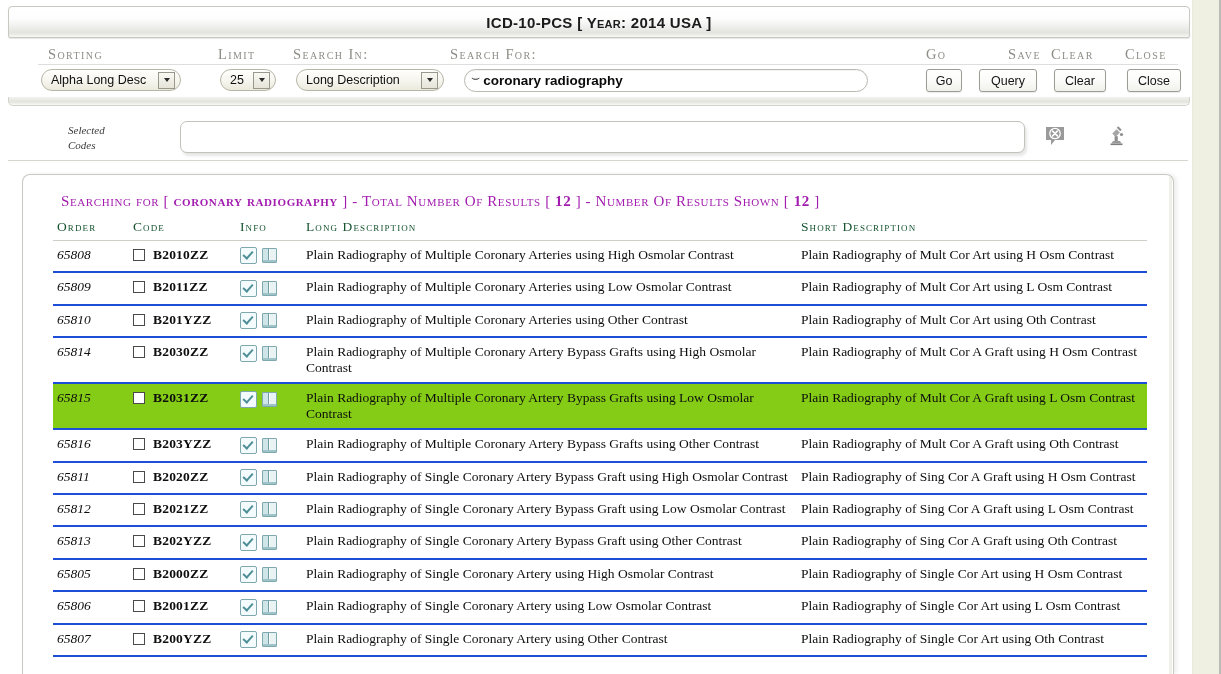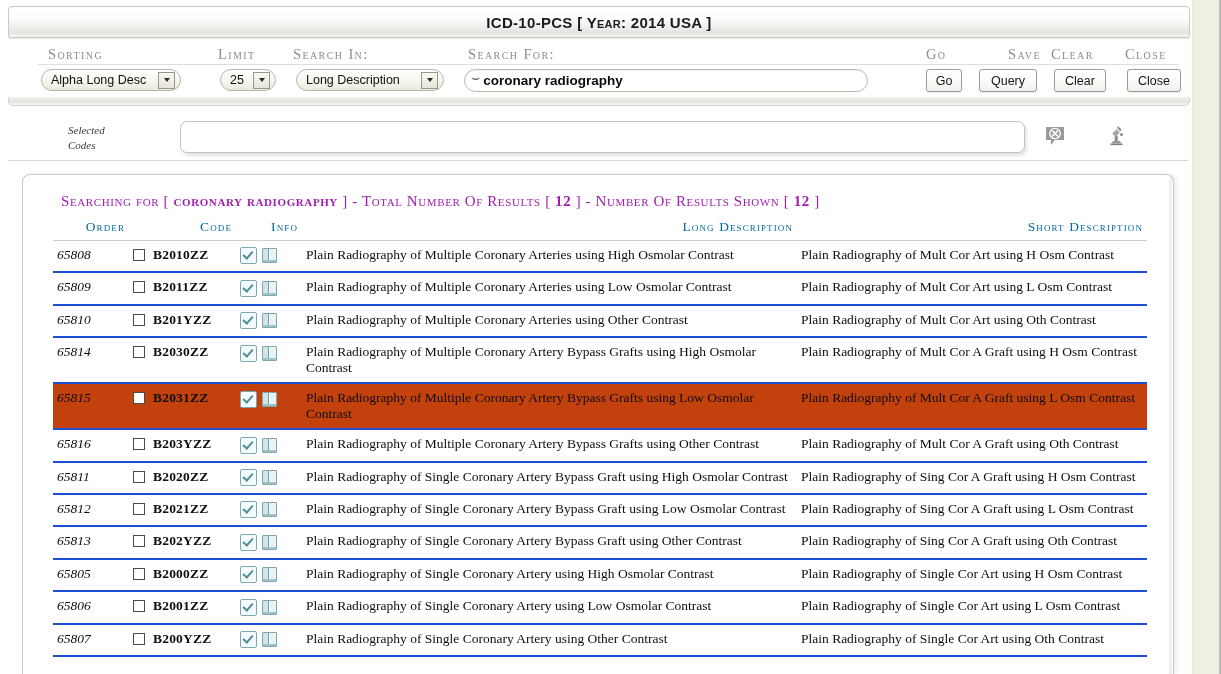--- a/index.html
+++ b/index.html
@@ -322,7 +322,7 @@
       <span class="tb-label" style="left:40px;">Sorting</span>
       <span class="tb-label" style="left:210px;">Limit</span>
       <span class="tb-label" style="left:285px;">Search In:</span>
-      <span class="tb-label" style="left:460px;">Search For:</span>
+      <span class="tb-label" style="left:442px;">Search For:</span>
       <span class="tb-label" style="left:918px;">Go</span>
       <span class="tb-label" style="left:1000px;">Save</span>
       <span class="tb-label" style="left:1043px;">Clear</span>

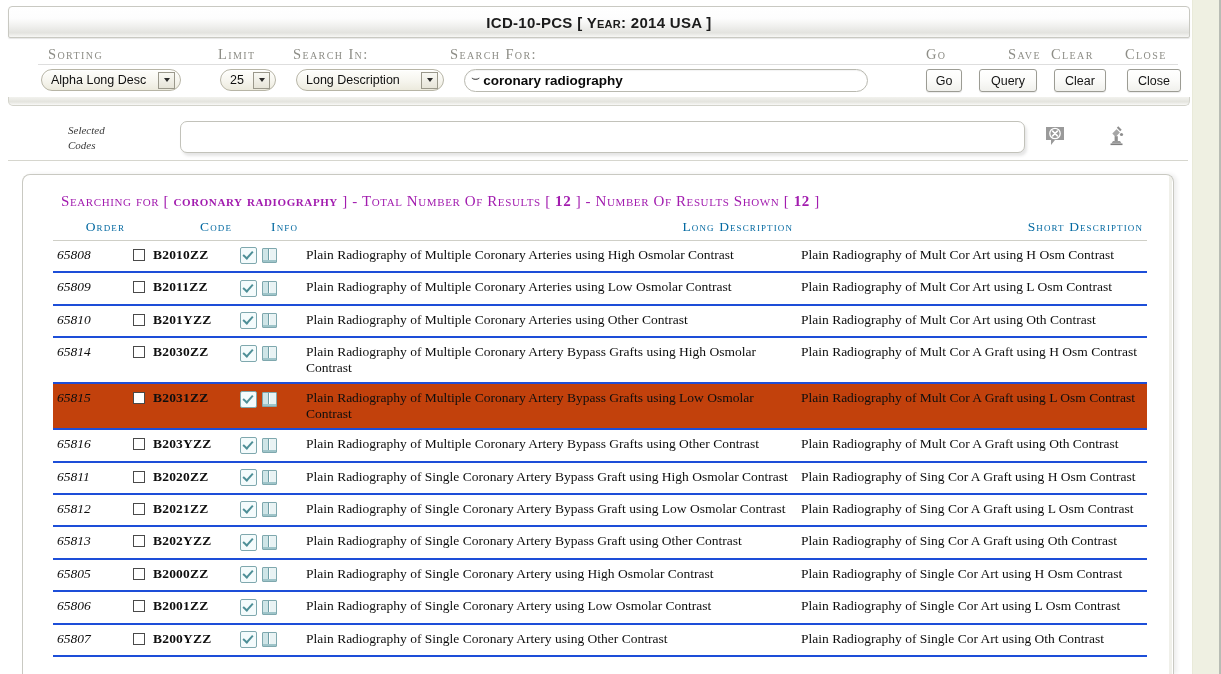--- a/index.html
+++ b/index.html
@@ -224,9 +224,9 @@
     font-variant: small-caps;
     font-weight: normal;
     font-size: 13.5px;
-    color: #0369a1;
+    color: #14532d;
     letter-spacing: 1.1px;
-    text-align: right;
+    text-align: left;
     padding: 2px 4px 5px 4px;
     border-bottom: 1px solid #cfcfc7;
     white-space: nowrap;

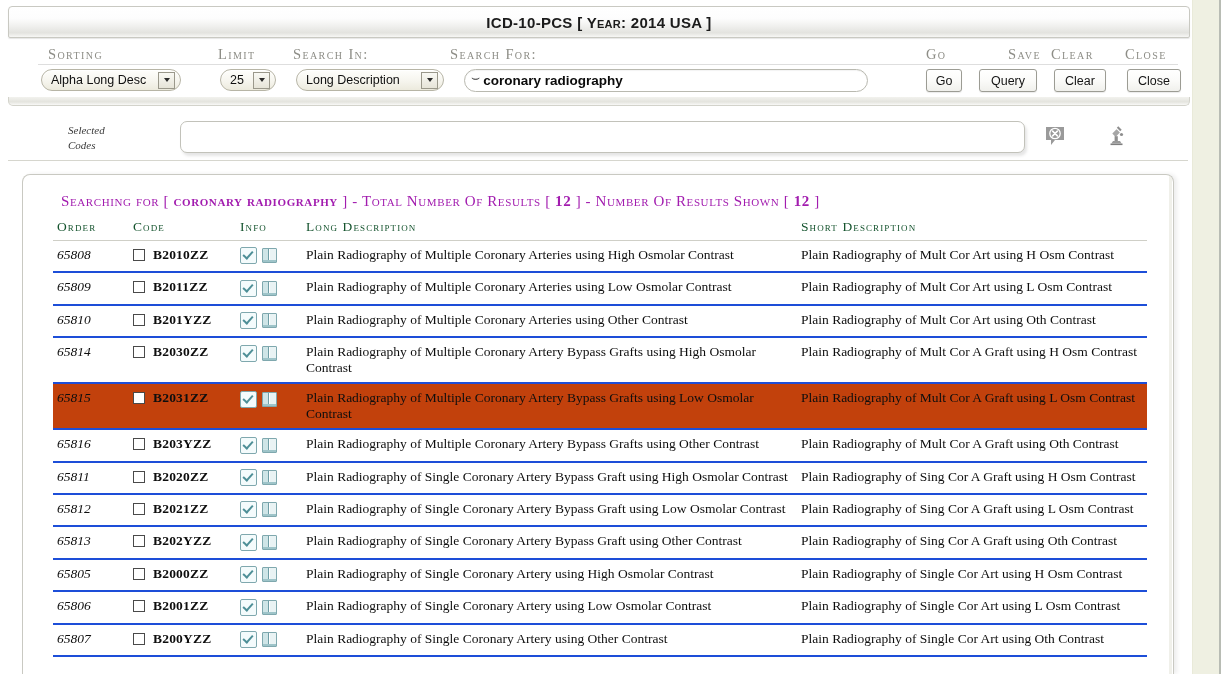--- a/index.html
+++ b/index.html
@@ -240,7 +240,7 @@
     vertical-align: top;
     line-height: 15.5px;
   }
-  tr.row-hl td { background: #c2410c; margin-left: 44px; }
+  tr.row-hl td { background: #84cc16; margin-left: 44px; }
 
   td.c-order {
     font-style: italic;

WORK INSTRUCTIONS:
The answer must consist of each line from the entries that contains the string "span".

OUTPUT OF THE EXERCISE:
       <span class="tb-label" style="left:40px;">Sorting</span>
       <span class="tb-label" style="left:210px;">Limit</span>
       <span class="tb-label" style="left:285px;">Search In:</span>
-      <span class="tb-label" style="left:460px;">Search For:</span>
+      <span class="tb-label" style="left:442px;">Search For:</span>
       <span class="tb-label" style="left:918px;">Go</span>
       <span class="tb-label" style="left:1000px;">Save</span>
       <span class="tb-label" style="left:1043px;">Clear</span>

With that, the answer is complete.